[Problem description]: Your reply should repeat all records verbatim and contain no images.

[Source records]
───

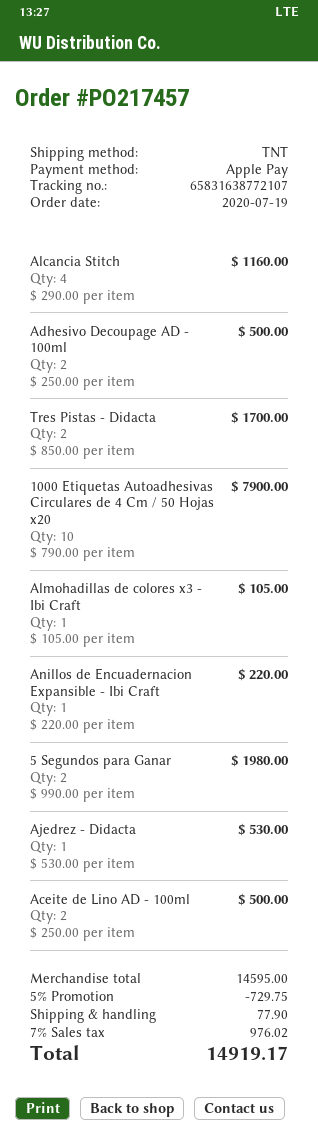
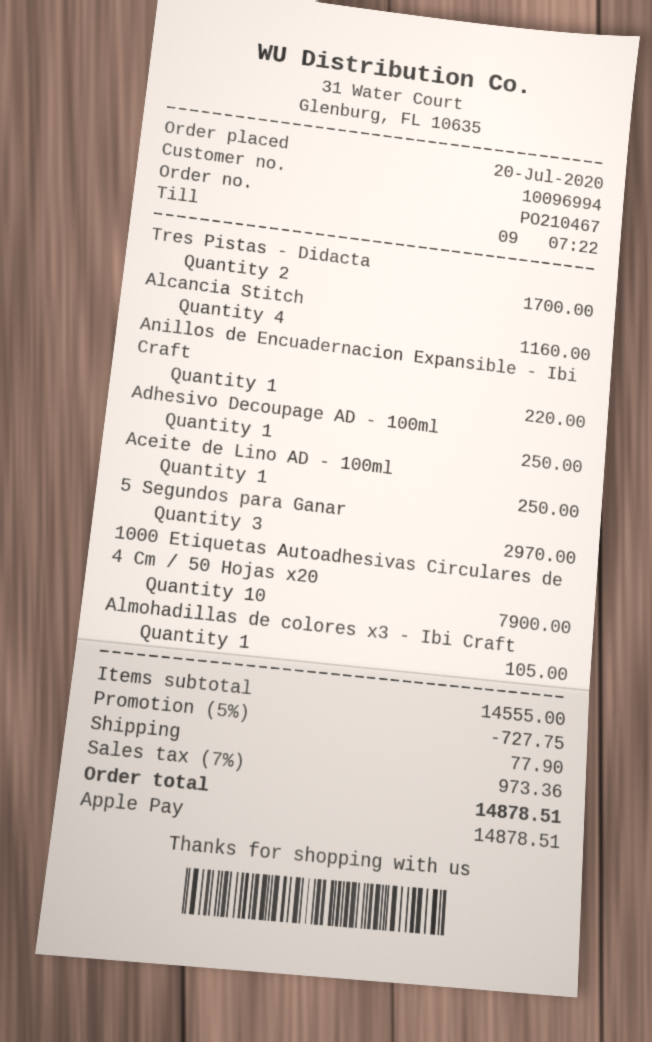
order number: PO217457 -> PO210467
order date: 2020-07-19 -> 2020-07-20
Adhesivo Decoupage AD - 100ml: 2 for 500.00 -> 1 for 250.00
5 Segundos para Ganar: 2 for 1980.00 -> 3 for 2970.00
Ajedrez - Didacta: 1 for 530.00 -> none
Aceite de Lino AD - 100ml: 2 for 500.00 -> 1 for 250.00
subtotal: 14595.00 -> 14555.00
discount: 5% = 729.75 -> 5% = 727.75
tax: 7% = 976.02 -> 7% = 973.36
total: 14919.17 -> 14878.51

───

[Solved problem]:
order number: PO217457 -> PO210467
order date: 2020-07-19 -> 2020-07-20
Adhesivo Decoupage AD - 100ml: 2 for 500.00 -> 1 for 250.00
5 Segundos para Ganar: 2 for 1980.00 -> 3 for 2970.00
Ajedrez - Didacta: 1 for 530.00 -> none
Aceite de Lino AD - 100ml: 2 for 500.00 -> 1 for 250.00
subtotal: 14595.00 -> 14555.00
discount: 5% = 729.75 -> 5% = 727.75
tax: 7% = 976.02 -> 7% = 973.36
total: 14919.17 -> 14878.51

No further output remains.